- TASK DESCRIPTION -
Return, from the listing below, every line that includes "sklearn의".
━━━━━━
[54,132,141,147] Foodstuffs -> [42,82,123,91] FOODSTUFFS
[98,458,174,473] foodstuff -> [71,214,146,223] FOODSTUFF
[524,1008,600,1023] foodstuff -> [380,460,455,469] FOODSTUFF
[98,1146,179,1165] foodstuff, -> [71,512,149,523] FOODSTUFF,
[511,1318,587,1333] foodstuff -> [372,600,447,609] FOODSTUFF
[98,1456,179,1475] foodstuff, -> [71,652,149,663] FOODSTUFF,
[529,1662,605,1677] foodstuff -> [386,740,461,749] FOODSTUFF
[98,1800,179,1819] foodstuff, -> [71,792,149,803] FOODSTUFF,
━━━━━━
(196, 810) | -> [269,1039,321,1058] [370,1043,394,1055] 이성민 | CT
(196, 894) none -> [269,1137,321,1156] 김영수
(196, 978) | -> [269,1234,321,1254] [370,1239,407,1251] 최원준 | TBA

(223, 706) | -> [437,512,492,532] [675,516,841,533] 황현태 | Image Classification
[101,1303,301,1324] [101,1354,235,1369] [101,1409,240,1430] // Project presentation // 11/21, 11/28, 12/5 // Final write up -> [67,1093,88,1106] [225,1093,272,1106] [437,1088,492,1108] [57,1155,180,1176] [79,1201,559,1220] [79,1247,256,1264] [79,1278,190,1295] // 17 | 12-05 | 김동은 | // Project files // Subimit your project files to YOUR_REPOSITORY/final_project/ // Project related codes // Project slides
━━━━━━
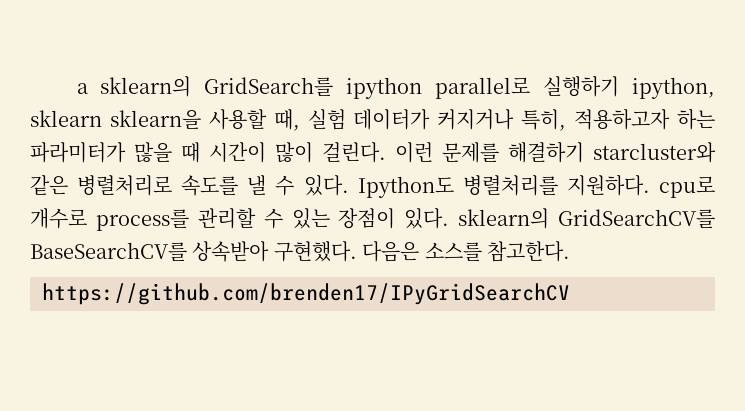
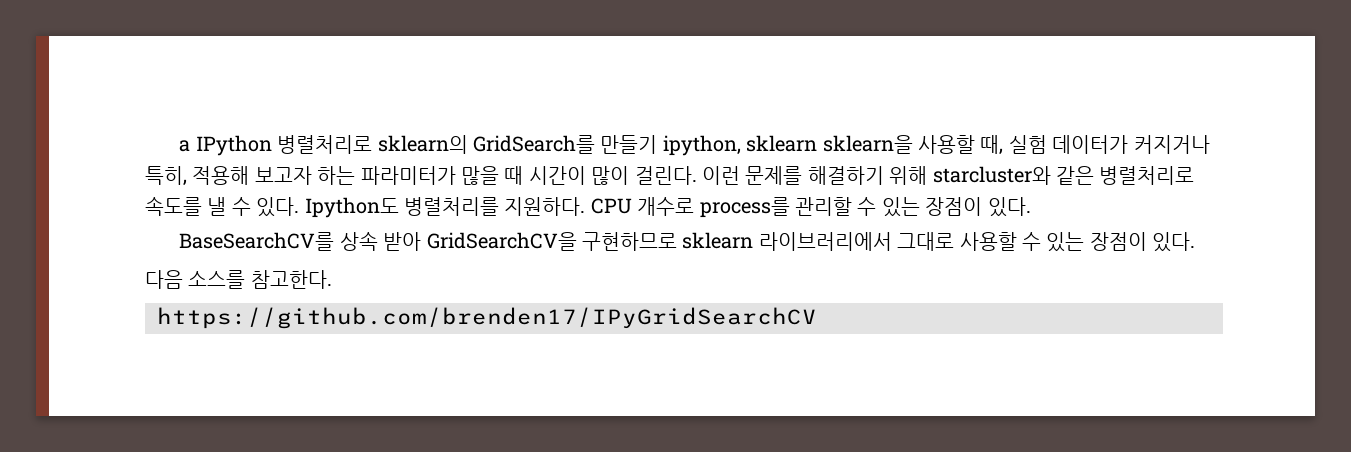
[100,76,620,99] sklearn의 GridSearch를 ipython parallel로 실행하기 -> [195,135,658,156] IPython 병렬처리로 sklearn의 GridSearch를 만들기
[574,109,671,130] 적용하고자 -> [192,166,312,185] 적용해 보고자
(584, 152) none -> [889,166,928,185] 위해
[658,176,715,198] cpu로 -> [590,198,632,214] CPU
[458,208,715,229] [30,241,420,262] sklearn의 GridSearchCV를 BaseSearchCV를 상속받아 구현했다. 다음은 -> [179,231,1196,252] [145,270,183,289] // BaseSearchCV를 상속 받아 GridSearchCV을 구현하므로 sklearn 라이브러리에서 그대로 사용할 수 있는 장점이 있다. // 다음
━━━━━━
- SOLVED EXERCISE -
[100,76,620,99] sklearn의 GridSearch를 ipython parallel로 실행하기 -> [195,135,658,156] IPython 병렬처리로 sklearn의 GridSearch를 만들기
[458,208,715,229] [30,241,420,262] sklearn의 GridSearchCV를 BaseSearchCV를 상속받아 구현했다. 다음은 -> [179,231,1196,252] [145,270,183,289] // BaseSearchCV를 상속 받아 GridSearchCV을 구현하므로 sklearn 라이브러리에서 그대로 사용할 수 있는 장점이 있다. // 다음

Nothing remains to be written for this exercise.